私がこの本を読んだのは、20歳あたりのころ。
本屋さんで、なにか雑誌を立ち読みをしていて、野坂昭如が直木賞を取った時の賞金を、借金返済に全部使ってしまったと書いていているのを読み、ふと好奇心が湧いて、その立ち読みの雑誌は買わず、かつて直木賞受賞作だったという『アメリカひじき 火垂るの墓』の文庫を買った。
それまでは、野坂昭如という作家にも作品にも、正直いって、まったく興味がなかった。
『アメリカひじき』も『火垂るの墓』も、その後、何十年経っても、ズシリと重く、その存在感は私の心のなかに、在り続けた。
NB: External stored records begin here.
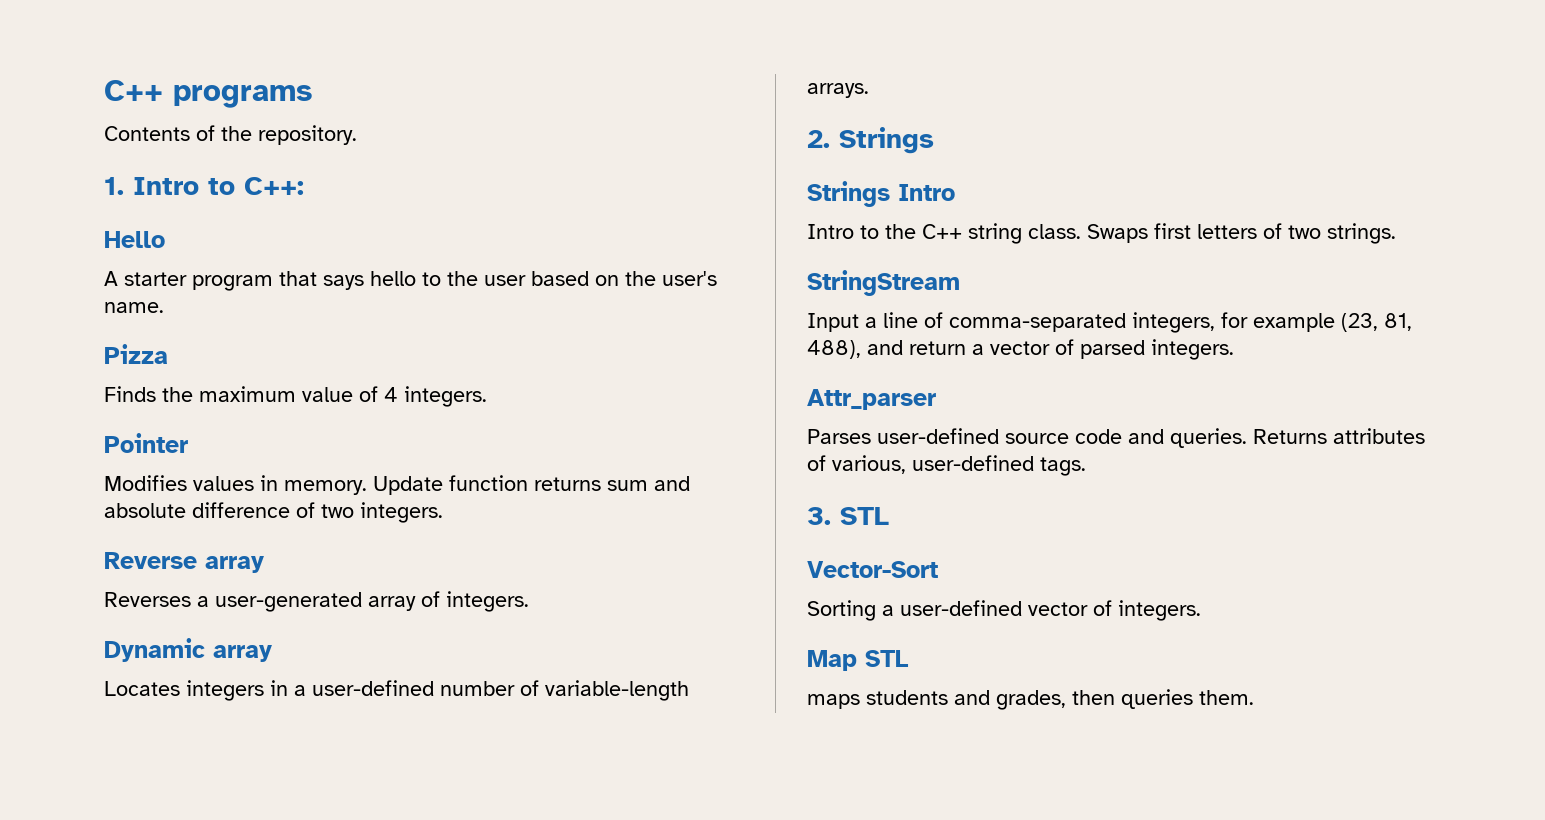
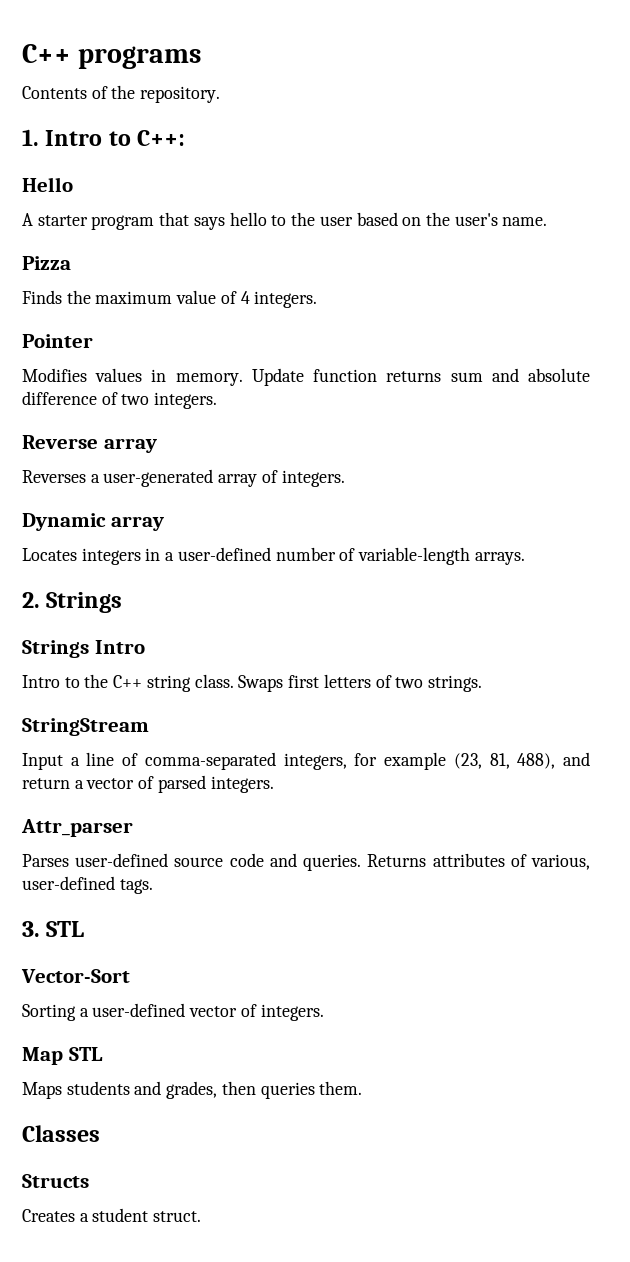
[807,694,860,709] maps -> [22,1082,62,1099] Maps
(1254, 697) none -> [22,1125,100,1142] [22,1174,89,1188] [22,1208,202,1222] // Classes // Structs // Creates a student struct.

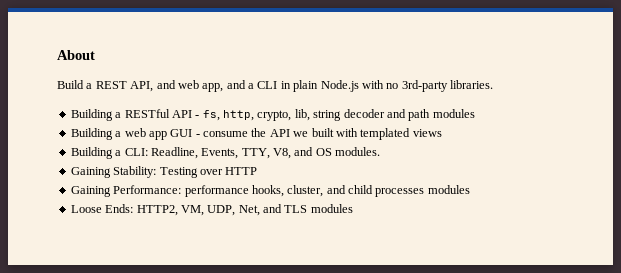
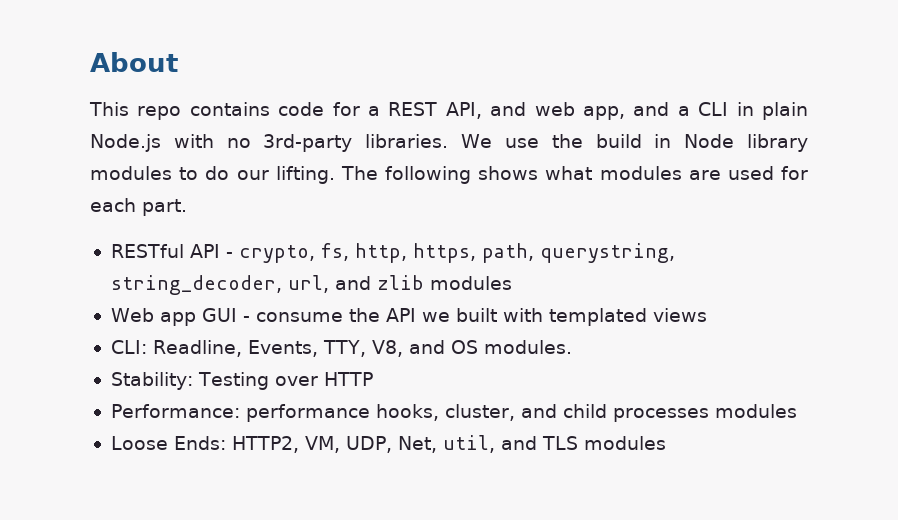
[57,80,84,89] Build -> [89,102,360,120] This repo contains code for
[70,109,122,121] // Building a -> [461,134,808,152] [90,166,808,184] [90,198,187,216] We use the build in Node library modules to do our lifting. The following shows what modules are used for each part. //
(200, 116) none -> [238,245,315,263] crypto,
[257,109,475,121] [70,128,146,140] crypto, lib, string decoder and path modules // Building a web -> [412,243,675,263] [110,275,512,295] [110,308,154,322] https, path, querystring, string_decoder, url, and zlib modules // Web
[70,147,122,159] Building a -> (707, 315) none
[70,167,111,178] Gaining -> (572, 347) none
[70,186,111,197] Gaining -> (373, 379) none
(260, 210) none -> [442,435,495,453] util,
両作品とも、言葉にならないほど、とてつもなく、切なく悲しい。
直木賞を受賞した作品にもかかわらず、世間への野坂の露出度に比べれば、地味な作品だった。
私は、野坂の露出の陰にあるその秘かな文学の感じが、好ましく思えたものだった。
それで、驚いたのは、アニメ『火垂るの墓』の突然の出現だった。
この『火垂るの墓』は、あの野坂の『火垂るの墓』かと、私の中では、信じられない思いがしていた。
ところで、アニメ『火垂るの墓』は、原作者である野坂に「私は、この映画を二度と観たくない」と言わしめたという。
それほど、悲しく辛いらしい。
文章と違って映像による媒体は、極めて具体的にダイレクトに迫ってくる。
というか、私は、アニメ『火垂るの墓』を、一度も観ていない。
観られない、という方が正確かも知れない。
嬉しいことや楽しいことには、心の器にマックスはないけれど、悲しみにはマックスがある。
映画『火垂るの墓』を否定しているのではない。
これは、特に大人が観るべきアニメだと思うのだが、私には、ちょっと無理だというだけの話しである。
昨日『サラの鍵』を、記していて、実は、野坂の『火垂るの墓』を思った。
『火垂るの墓』(新潮文庫)が、こういう表紙になって出版されているのを、今、知った。
野坂は、この表紙を知っているのかなぁ。
小説とアニメは、ちがうぜよ。
新潮文庫、あざといなぁ。
野坂も、高畑監督も、あちらへ逝ってしまったけれど。